Capacitance per unit area vs frequency under dark at different temperatures: (a) 30 °C, (b) 40 °C, (c) 50 °C, and (d) 60 °C.
Capacitance per unit area vs frequency under dark at different temperatures: (a) 30 °C, (b) 40 °C, (c) 50 °C, and (d) 60 °C.
CF plots obtained from the EIS studies that were performed in the light are presented in Figs. 9(a)–9(d). In the CF plots, the capacitance spectral signature is in two steps: the low frequency indicates the ionic and electronic behavior of the perovskite surface, while the dipole polarization58,59 is noted for the intermediate frequency. During the operating temperature, we clearly see an increase in the capacitance in the low frequency region with high exposure temperature (60 °C) with time. This is attributed to the piling-up of electronic charges at the interfaces as a result of higher charge transport resistance [see Fig. 8(d)] or poor charge transport across the interfaces between the perovskite and the SnO2 layer.

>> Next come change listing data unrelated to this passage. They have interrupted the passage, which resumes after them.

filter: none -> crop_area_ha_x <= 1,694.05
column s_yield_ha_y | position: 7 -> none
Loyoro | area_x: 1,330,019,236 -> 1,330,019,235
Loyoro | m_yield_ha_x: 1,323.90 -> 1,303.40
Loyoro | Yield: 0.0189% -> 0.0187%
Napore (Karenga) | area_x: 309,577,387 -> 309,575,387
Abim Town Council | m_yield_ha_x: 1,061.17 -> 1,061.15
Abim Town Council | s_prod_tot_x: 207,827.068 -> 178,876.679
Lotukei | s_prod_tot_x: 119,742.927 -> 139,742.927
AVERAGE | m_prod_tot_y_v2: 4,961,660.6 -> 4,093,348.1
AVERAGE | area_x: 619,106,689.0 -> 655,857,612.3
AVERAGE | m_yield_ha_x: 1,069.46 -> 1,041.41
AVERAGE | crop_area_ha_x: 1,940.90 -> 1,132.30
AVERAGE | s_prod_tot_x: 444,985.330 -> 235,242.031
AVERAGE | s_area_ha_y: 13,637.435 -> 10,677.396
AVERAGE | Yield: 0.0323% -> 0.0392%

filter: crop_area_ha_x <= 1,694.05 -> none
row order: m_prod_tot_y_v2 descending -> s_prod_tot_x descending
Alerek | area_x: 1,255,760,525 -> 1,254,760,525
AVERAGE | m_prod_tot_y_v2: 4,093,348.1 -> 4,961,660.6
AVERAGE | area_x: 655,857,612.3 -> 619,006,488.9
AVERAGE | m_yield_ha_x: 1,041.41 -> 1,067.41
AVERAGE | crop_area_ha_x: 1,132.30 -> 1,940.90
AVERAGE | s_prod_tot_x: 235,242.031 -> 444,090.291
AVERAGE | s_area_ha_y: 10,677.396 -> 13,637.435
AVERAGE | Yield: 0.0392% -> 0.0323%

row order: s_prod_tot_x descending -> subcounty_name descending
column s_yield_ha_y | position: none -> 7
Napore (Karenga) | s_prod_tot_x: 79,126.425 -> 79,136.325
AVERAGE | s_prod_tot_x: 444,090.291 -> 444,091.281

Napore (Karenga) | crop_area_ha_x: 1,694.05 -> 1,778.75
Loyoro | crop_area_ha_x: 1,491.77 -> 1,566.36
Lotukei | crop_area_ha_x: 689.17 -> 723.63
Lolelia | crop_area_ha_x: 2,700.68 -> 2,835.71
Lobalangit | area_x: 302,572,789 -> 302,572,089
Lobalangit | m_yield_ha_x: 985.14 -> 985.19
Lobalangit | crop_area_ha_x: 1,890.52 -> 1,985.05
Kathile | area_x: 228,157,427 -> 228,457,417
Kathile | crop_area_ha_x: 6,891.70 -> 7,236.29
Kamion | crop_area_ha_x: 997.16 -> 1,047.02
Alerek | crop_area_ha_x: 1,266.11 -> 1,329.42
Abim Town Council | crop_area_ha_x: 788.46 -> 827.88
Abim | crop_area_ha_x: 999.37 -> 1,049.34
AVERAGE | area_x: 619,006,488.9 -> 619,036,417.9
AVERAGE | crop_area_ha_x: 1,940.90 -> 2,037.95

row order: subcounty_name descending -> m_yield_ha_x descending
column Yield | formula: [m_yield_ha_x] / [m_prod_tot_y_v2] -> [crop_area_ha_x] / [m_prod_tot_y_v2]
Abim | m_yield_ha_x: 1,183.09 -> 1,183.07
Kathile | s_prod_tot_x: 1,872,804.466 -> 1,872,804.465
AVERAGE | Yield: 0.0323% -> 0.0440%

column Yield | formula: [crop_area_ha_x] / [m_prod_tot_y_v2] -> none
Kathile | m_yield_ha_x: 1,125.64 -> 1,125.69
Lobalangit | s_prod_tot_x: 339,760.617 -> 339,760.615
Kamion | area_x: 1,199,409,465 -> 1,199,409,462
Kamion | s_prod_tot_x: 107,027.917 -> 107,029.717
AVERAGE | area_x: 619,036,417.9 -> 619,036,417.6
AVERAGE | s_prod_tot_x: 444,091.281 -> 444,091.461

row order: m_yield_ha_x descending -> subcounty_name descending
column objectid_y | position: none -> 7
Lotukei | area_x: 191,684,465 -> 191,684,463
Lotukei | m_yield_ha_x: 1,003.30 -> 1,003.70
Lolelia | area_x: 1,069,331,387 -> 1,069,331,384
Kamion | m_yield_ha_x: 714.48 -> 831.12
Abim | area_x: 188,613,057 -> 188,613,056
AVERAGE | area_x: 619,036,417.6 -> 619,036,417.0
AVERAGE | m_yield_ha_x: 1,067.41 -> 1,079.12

This is consistent with the increased incidence of microvoids and interfacial cracks/delamination that was observed in the devices exposed at 60 °C, as shown in Fig. 7(e).
IV. CONCLUSION
This paper presents the results of a study of the effects of temperature on the performance of PSCs. The results show clearly that increasing the operating temperature enhances the formation of microvoids and interfacial cracks between the perovskite layer and the ETL. These defects degrade device performance along with the effects of burn-in at higher temperatures (50–60 °C). The impedance spectroscopy analysis revealed an increase in charge transfer resistance due to ionic contributions at the perovskite/SnO2 interface. The capacitance measurement also revealed that the piling up of charges during the degradation of PSCs is associated with the presence of defects that evolve with increasing service exposure to temperature and light.
SUPPLEMENTARY MATERIAL
The supplementary material contains the summary of device parameters of PSCs at different operating temperatures for 3 h, the summary of the impedance spectroscopic parameter of PSCs extracted from the Nyquist plot, and the intermittent J–V curve for both forward and reverse scans at different temperatures and times.
ACKNOWLEDGMENTS
This research was supported by the grants from the Pan African Material Institute (PAMI) of the African Centers of Excellence Program (Grant No. P126974) and Worcester Polytechnic Institute. The authors are also grateful to the members of the African University of Science and Technology (AUST) for their financial support.
AUTHOR DECLARATIONS
Conflict of Interest
The authors have no known competing financial interests.
DATA AVAILABILITY
The data that support the findings of this study are available from the corresponding author upon reasonable request.